Copy each line that contains the string "serif", taking them from the material.

____ SOURCE DATA

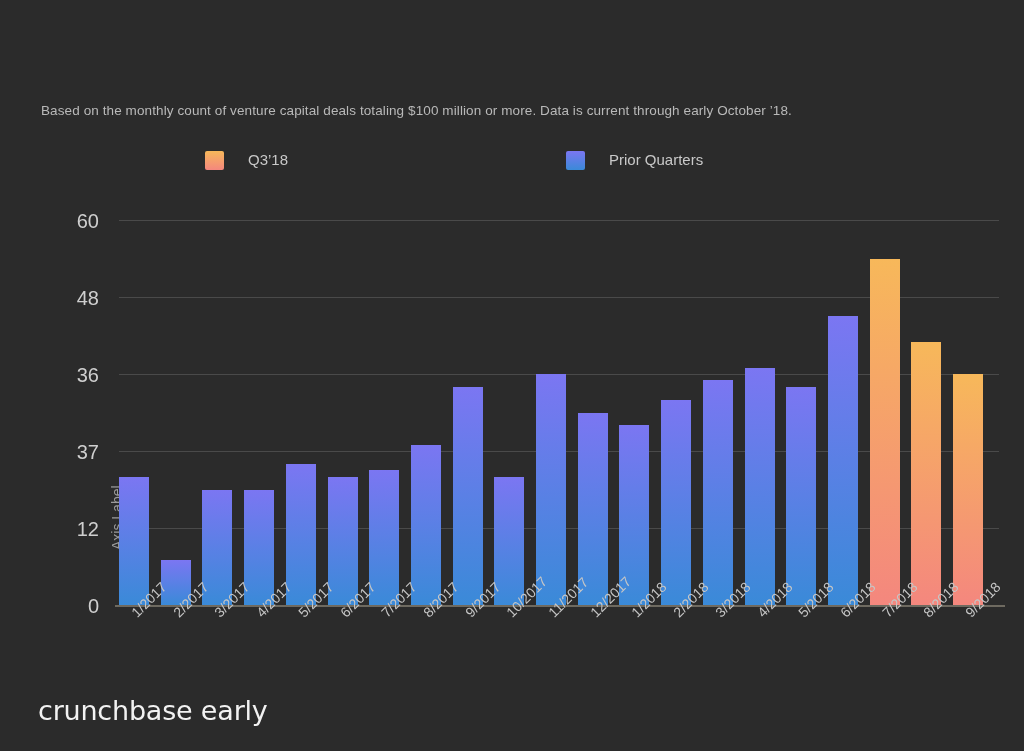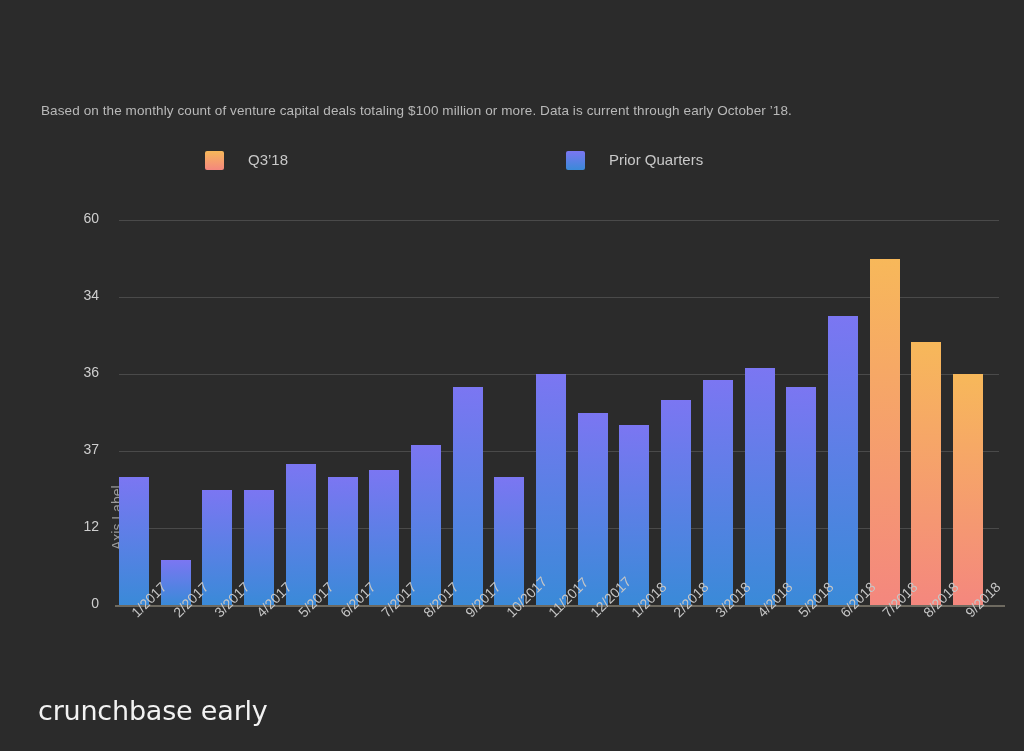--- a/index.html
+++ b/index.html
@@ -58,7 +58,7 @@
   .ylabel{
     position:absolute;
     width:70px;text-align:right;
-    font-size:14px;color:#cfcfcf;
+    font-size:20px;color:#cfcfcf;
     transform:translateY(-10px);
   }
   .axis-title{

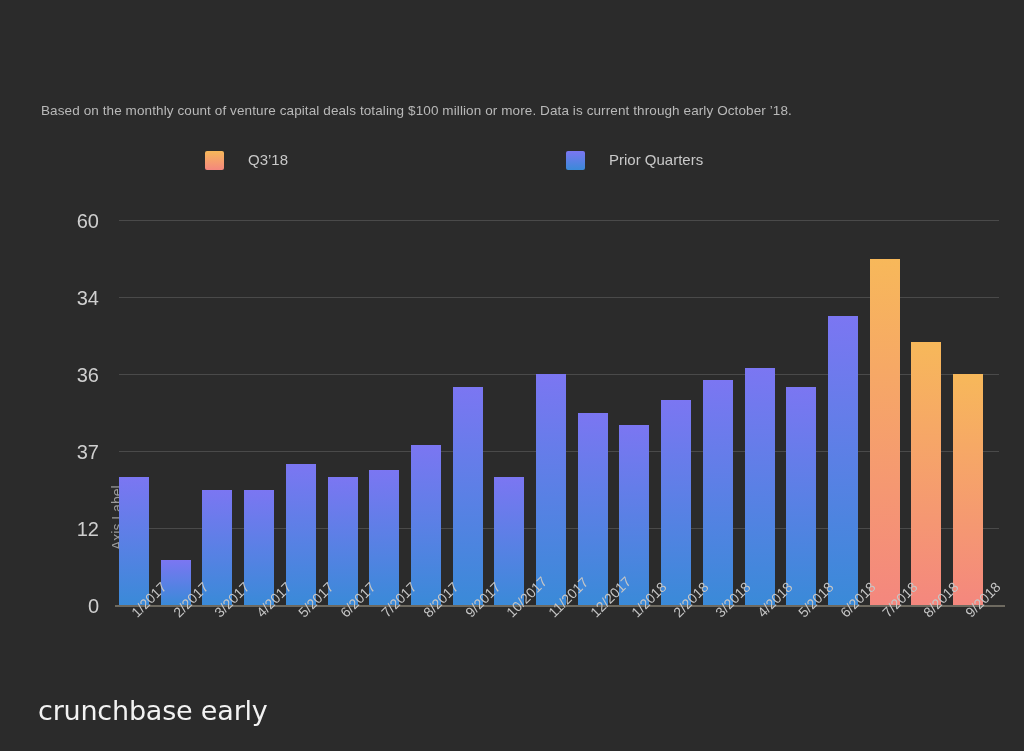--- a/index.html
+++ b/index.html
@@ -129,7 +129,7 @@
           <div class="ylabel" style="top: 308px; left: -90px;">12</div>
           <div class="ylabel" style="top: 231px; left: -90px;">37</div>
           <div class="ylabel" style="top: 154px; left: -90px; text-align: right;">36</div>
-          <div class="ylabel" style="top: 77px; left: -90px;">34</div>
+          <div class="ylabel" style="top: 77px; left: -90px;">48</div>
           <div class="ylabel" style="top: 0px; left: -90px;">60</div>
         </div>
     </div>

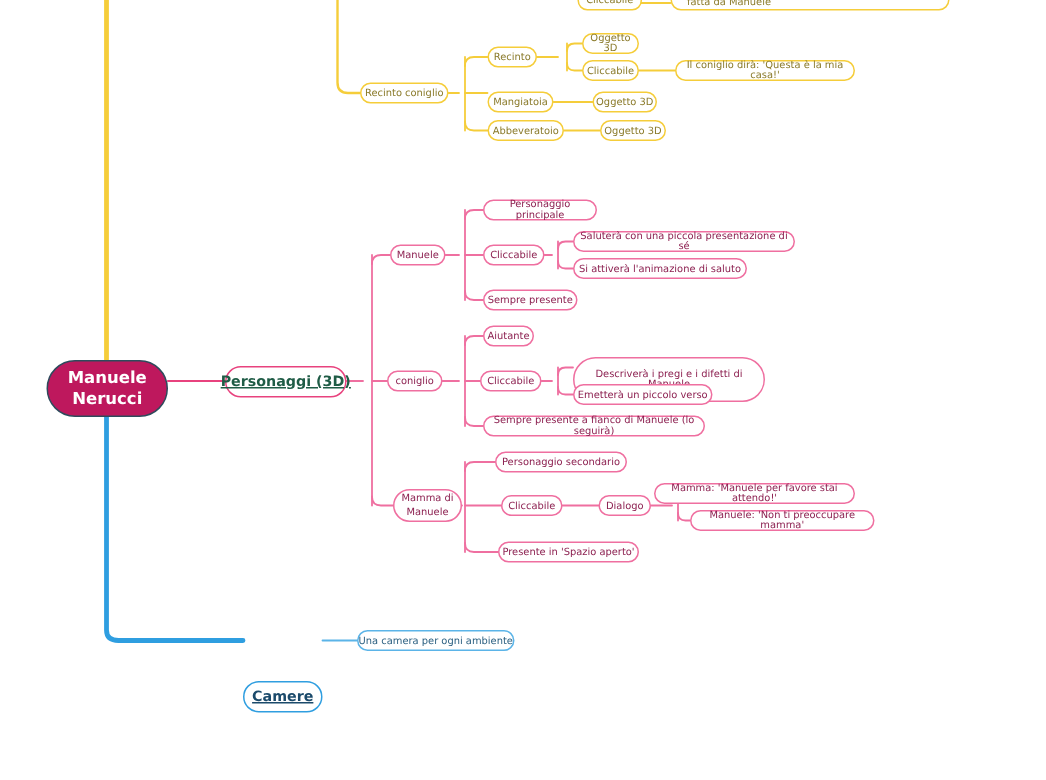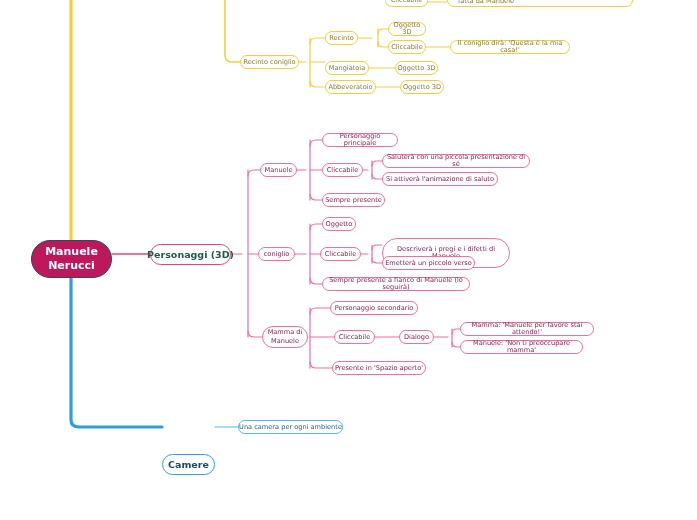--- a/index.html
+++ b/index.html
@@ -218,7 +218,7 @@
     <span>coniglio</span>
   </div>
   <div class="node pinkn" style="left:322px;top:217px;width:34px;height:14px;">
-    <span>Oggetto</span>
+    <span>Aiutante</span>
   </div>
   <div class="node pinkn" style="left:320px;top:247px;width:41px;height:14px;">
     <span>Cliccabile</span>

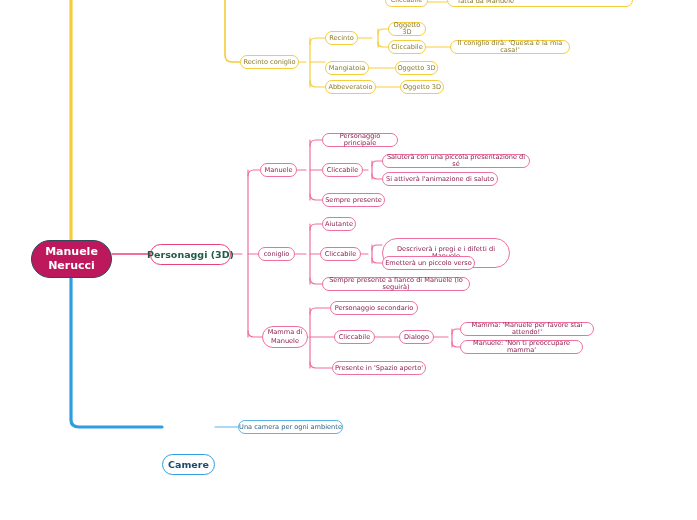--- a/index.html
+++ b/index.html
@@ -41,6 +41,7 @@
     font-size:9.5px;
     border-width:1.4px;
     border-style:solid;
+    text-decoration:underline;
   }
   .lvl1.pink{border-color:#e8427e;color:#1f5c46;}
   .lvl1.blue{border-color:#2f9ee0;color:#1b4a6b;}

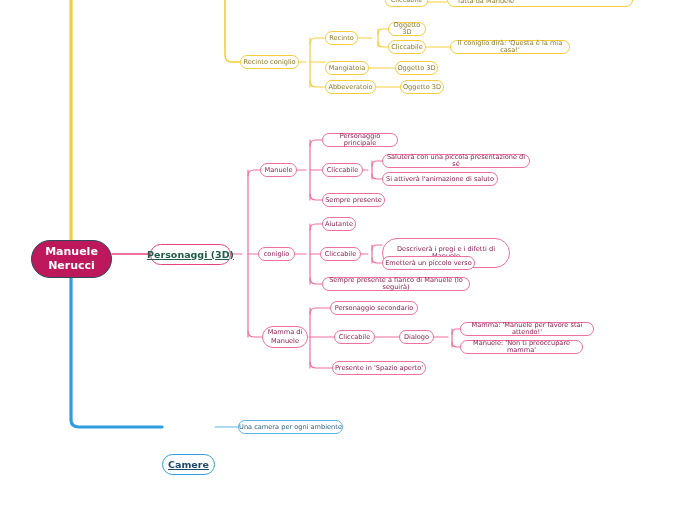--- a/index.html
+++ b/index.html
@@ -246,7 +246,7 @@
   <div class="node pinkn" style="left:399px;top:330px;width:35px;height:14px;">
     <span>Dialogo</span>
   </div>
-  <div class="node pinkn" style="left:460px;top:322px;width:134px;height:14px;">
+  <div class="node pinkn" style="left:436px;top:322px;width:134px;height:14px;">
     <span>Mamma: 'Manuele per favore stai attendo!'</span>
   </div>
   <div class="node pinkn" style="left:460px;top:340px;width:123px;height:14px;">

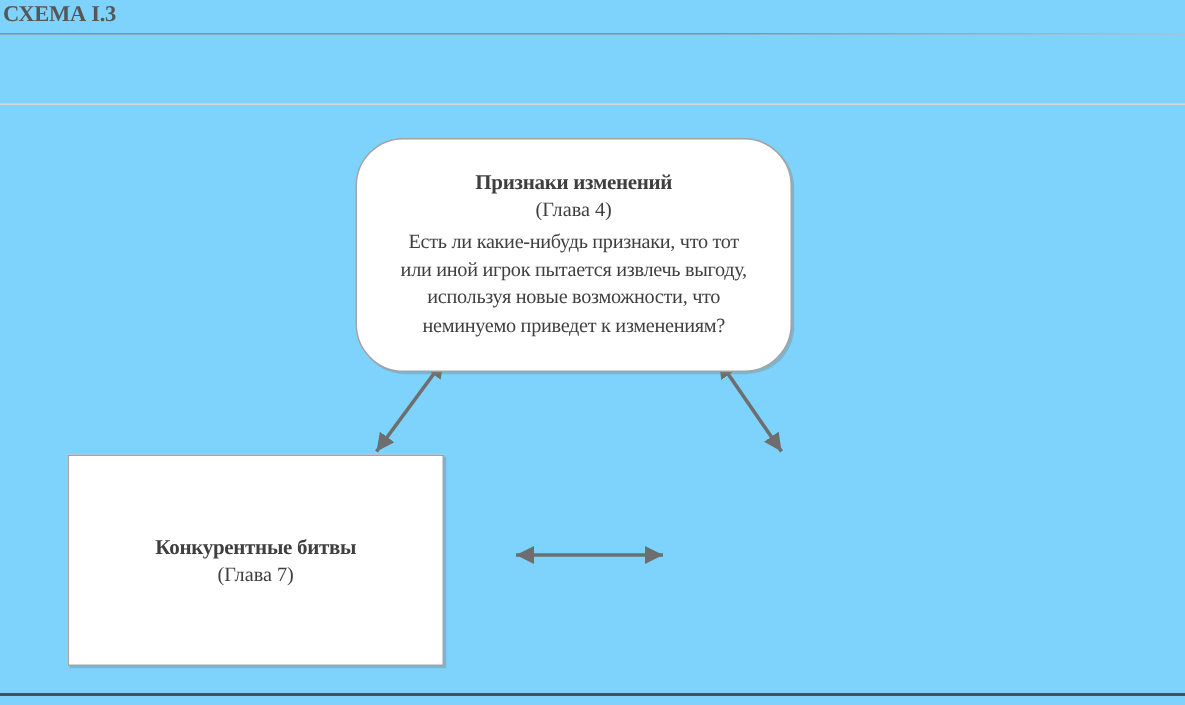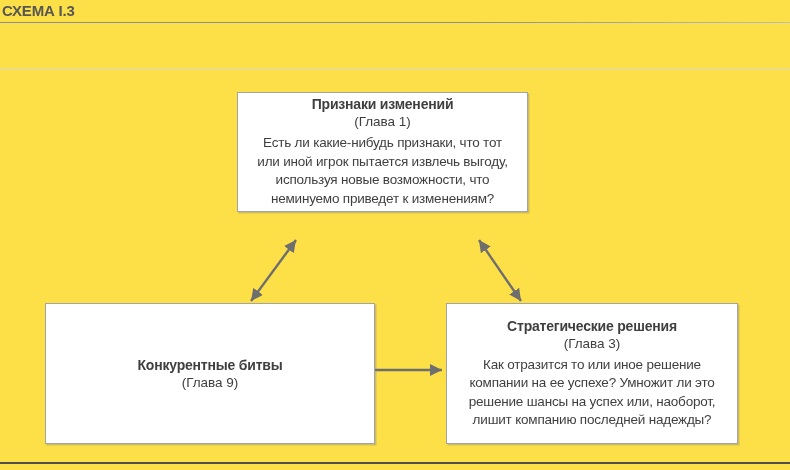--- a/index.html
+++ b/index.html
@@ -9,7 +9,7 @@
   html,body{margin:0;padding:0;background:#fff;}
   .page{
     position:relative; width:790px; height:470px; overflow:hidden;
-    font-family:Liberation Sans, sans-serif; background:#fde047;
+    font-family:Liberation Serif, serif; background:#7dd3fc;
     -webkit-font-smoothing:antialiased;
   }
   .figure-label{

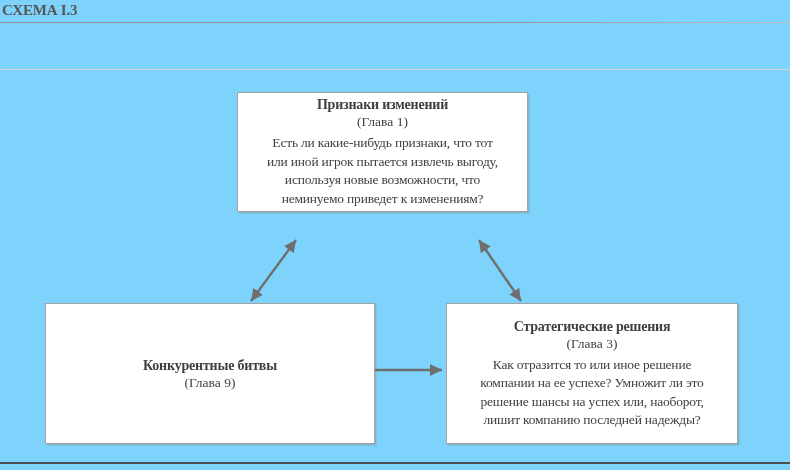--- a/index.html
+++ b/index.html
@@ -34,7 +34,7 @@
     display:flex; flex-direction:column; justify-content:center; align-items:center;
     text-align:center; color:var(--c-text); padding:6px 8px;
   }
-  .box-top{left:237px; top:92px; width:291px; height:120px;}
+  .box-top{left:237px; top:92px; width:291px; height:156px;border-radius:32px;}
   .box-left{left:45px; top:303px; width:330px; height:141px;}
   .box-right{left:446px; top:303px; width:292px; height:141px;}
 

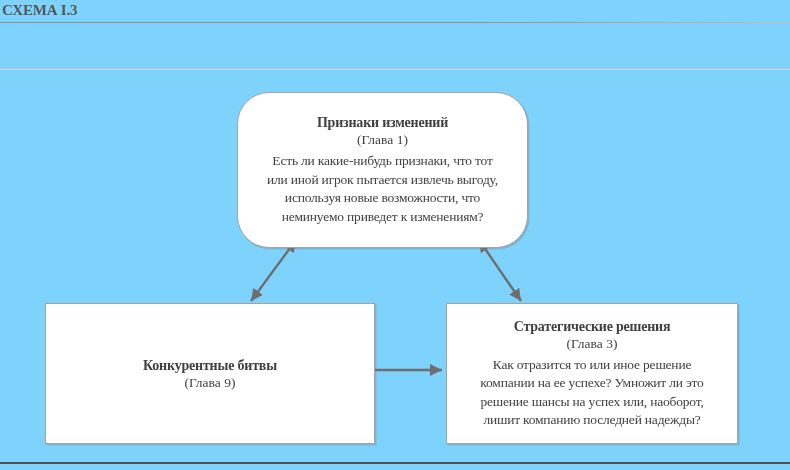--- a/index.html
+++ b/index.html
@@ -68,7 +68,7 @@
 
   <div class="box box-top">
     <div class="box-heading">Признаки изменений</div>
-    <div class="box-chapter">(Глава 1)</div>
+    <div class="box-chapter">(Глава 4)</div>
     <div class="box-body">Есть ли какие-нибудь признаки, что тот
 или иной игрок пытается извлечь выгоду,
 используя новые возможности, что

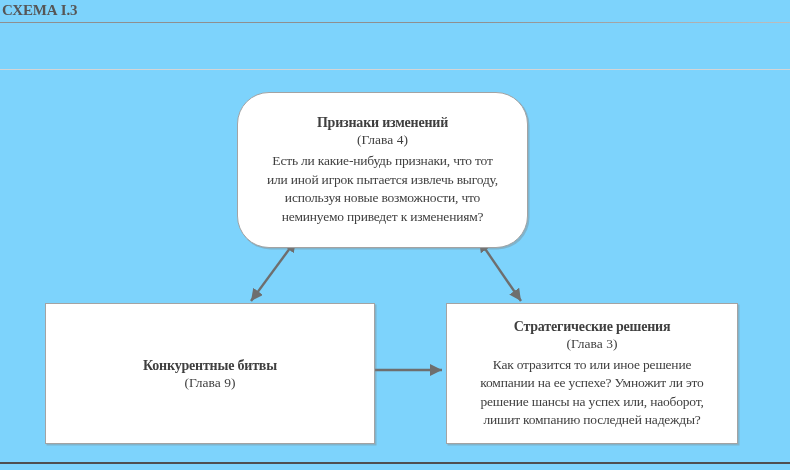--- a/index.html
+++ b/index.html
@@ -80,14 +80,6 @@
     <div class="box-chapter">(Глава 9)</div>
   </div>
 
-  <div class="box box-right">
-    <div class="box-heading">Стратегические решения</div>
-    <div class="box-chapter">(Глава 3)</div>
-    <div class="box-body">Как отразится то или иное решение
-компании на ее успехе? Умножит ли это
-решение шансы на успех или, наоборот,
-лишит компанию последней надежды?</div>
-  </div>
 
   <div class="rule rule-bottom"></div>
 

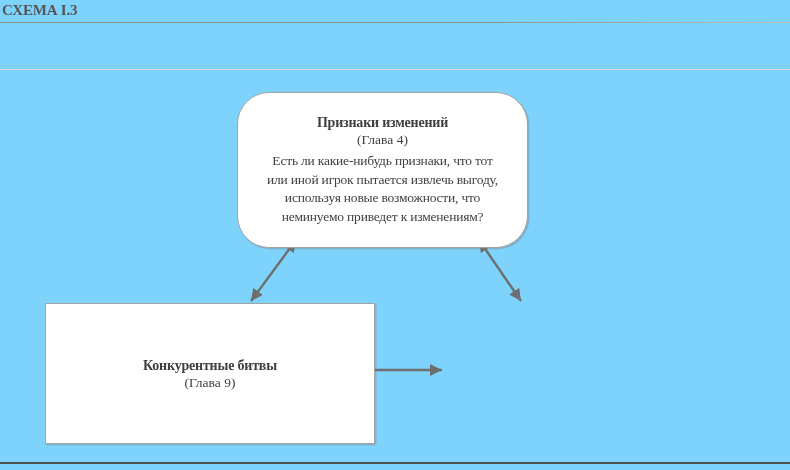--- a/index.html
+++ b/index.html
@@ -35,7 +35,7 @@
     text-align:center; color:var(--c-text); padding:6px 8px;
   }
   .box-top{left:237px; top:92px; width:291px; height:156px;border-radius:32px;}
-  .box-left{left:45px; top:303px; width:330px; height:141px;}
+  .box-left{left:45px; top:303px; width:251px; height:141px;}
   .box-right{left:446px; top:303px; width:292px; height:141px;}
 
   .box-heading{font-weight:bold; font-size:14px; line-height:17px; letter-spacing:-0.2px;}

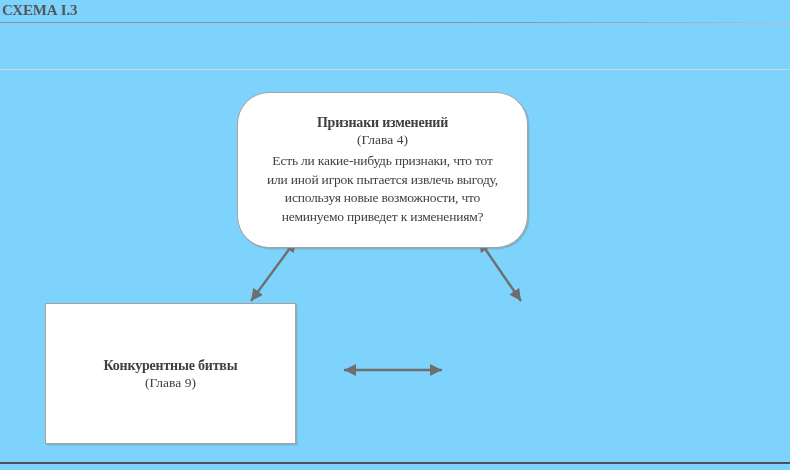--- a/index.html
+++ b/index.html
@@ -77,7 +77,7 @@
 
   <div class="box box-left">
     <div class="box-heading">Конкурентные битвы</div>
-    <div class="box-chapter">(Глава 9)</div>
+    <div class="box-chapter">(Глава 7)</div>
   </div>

________

◆ **EXERCISE SOLUTION**
-    font-family:Liberation Sans, sans-serif; background:#fde047;
+    font-family:Liberation Serif, serif; background:#7dd3fc;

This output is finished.